Join us for a lecture by Prof. Hendrik Tieben and Liqin Ju from The Chinese University of Hong Kong on Shekou Industrial Zone – An experimental community and ‘Test-Tube’ for China’s Urban Reform. The lecture will take place on 10 December at 11h30 in room M11.11, K1 building.
The Lecture
Shenzhen is famous as China’s urban laboratory and birthplace of world-leading digital technologies and electric vehicle companies. However, in 1979, a year before Shenzhen was launched, the nearby Shekou Industrial Zone was founded as the first ‘test-tube’ for reform. Yuan Geng of the China Merchants Group used Shekou for socio-economic and spatial experiments after visits to Hong Kong. Whereas the latter’s influence on Shenzhen and Deng Xiaoping’s ‘Open Door’ policy is widely acknowledged, Shekou in fact went further because the Hong Kong that Yuan studied in the late-1970s was undergoing significant transformation under Governor Murray MacLehose. The essay focuses on Crystal Garden Community, Shekou’s first major development, which Yuan presented personally to Xiaoping in 1984. Hong Kong not only offered new spatial typologies to China but also new lifestyles. MacLehose and Yuan operated in opposing political systems yet today their experiments have resulted in common benefits which are worth remembering.
The Lecturer
Hendrik Tieben is an architect and Professor at the School of Architecture of the Chinese University of Hong Kong (CUHK).
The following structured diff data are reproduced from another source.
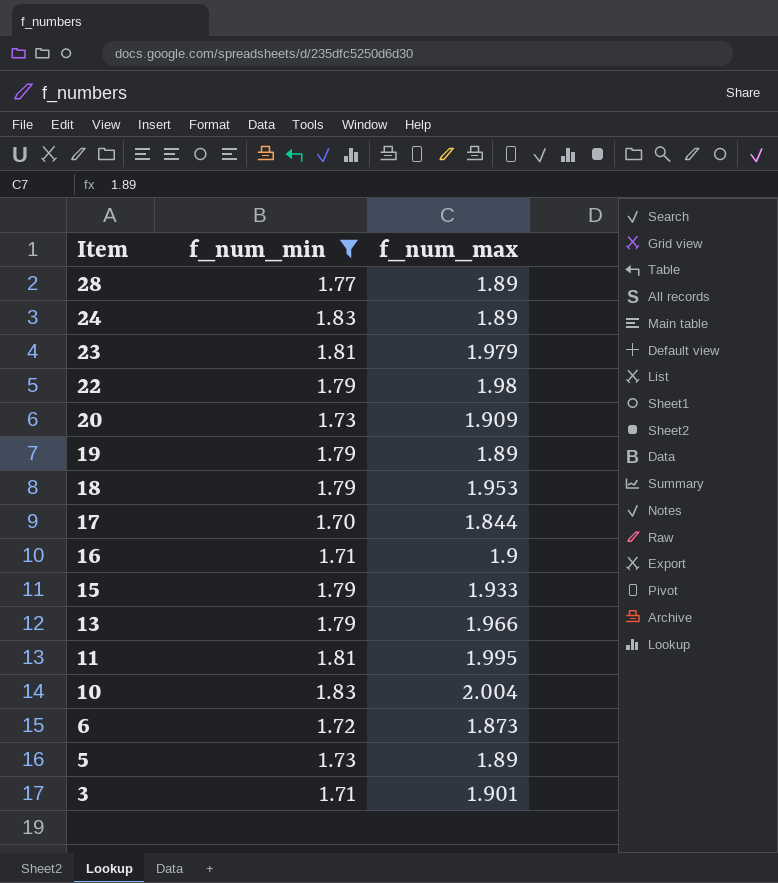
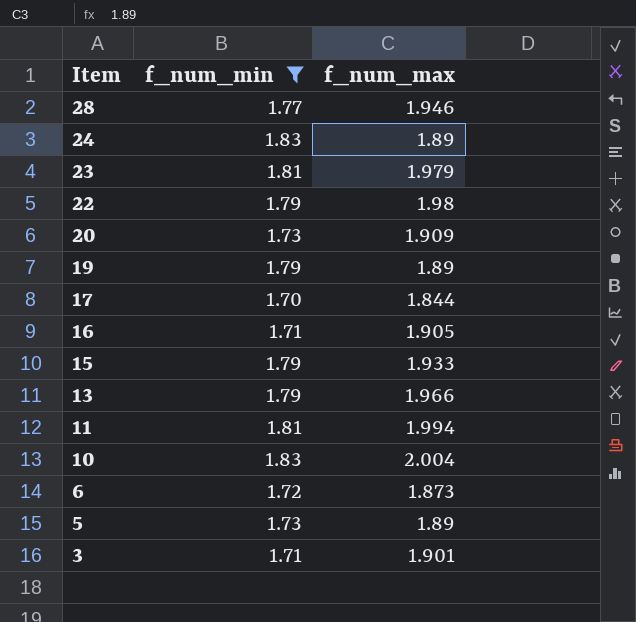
row 18: 1.79 | 1.953 -> none
28 | f_num_max: 1.89 -> 1.946
16 | f_num_max: 1.9 -> 1.905
11 | f_num_max: 1.995 -> 1.994

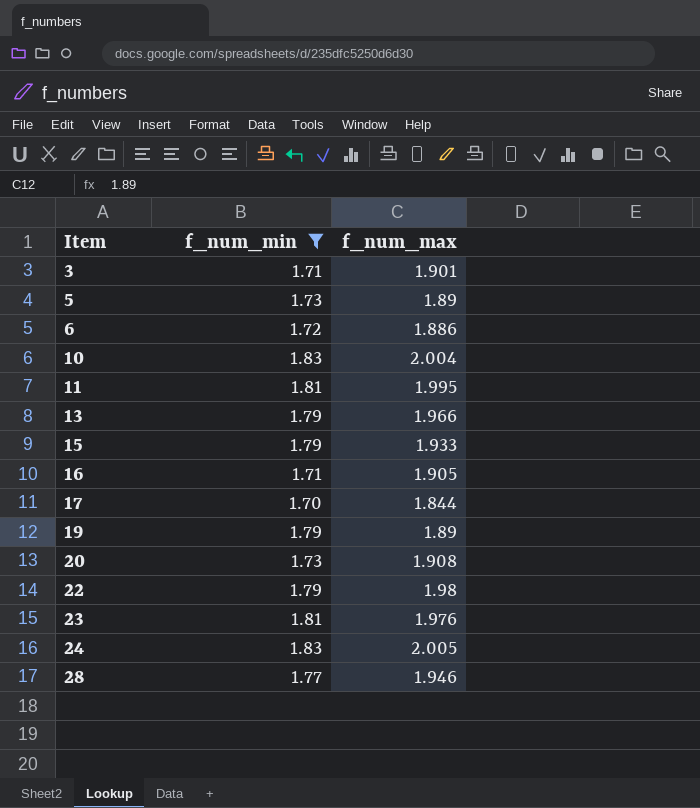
row order: Item descending -> Item ascending
6 | f_num_max: 1.873 -> 1.886
11 | f_num_max: 1.994 -> 1.995
20 | f_num_max: 1.909 -> 1.908
23 | f_num_max: 1.979 -> 1.976
24 | f_num_max: 1.89 -> 2.005

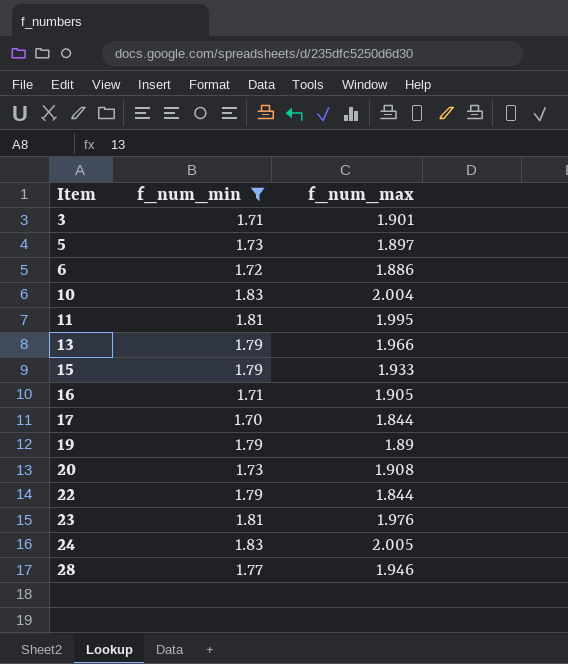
5 | f_num_max: 1.89 -> 1.897
22 | f_num_max: 1.98 -> 1.844

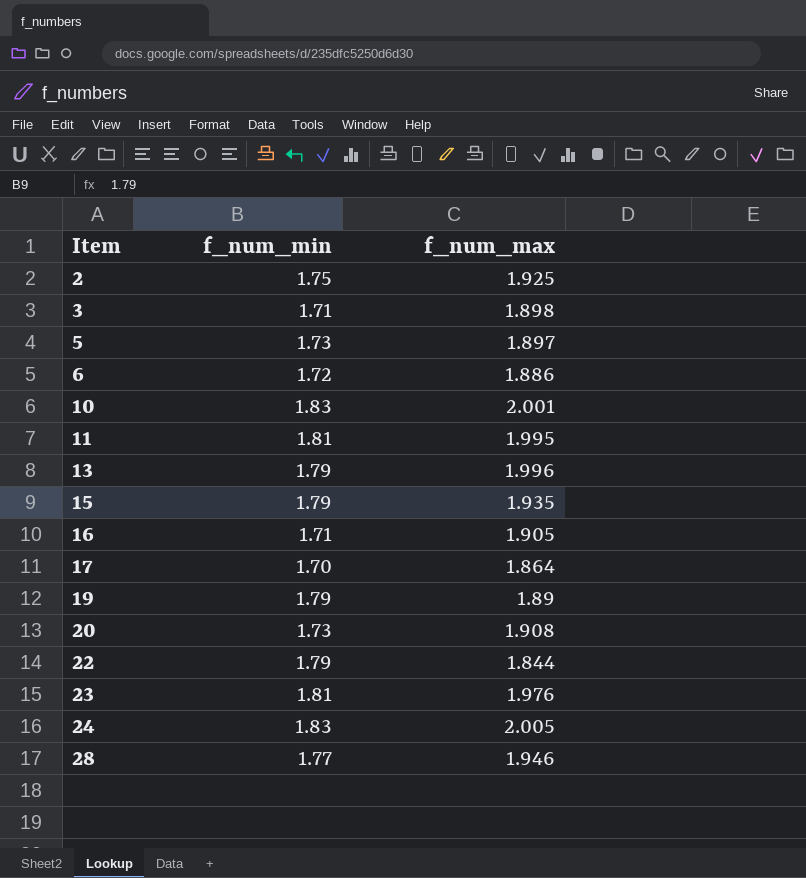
filter: f_num_min != 1.75 -> none
3 | f_num_max: 1.901 -> 1.898
10 | f_num_max: 2.004 -> 2.001
13 | f_num_max: 1.966 -> 1.996
15 | f_num_max: 1.933 -> 1.935
17 | f_num_max: 1.844 -> 1.864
His teaching and research focus on urban design, history, and theory, with a commitment to creating sustainable and inclusive cities. At CUHK, he founded the MSc in Urban Design, and from 2021–2024, directed the School of Architecture. Over the past two decades, he has developed community-driven design and placemaking projects. In 2023, he co-curated Transformative Hong Kong for the 2023 Venice Architecture Biennale. He currently collaborates with UN-Habitat’s Global Public Space Programme on the relationship between housing, public space, and public facilities. Tieben also serves as chairman of the International Forum on Urbanism (IFoU) and has been visiting scholar at various universities in Europe, Asia, and Oceania.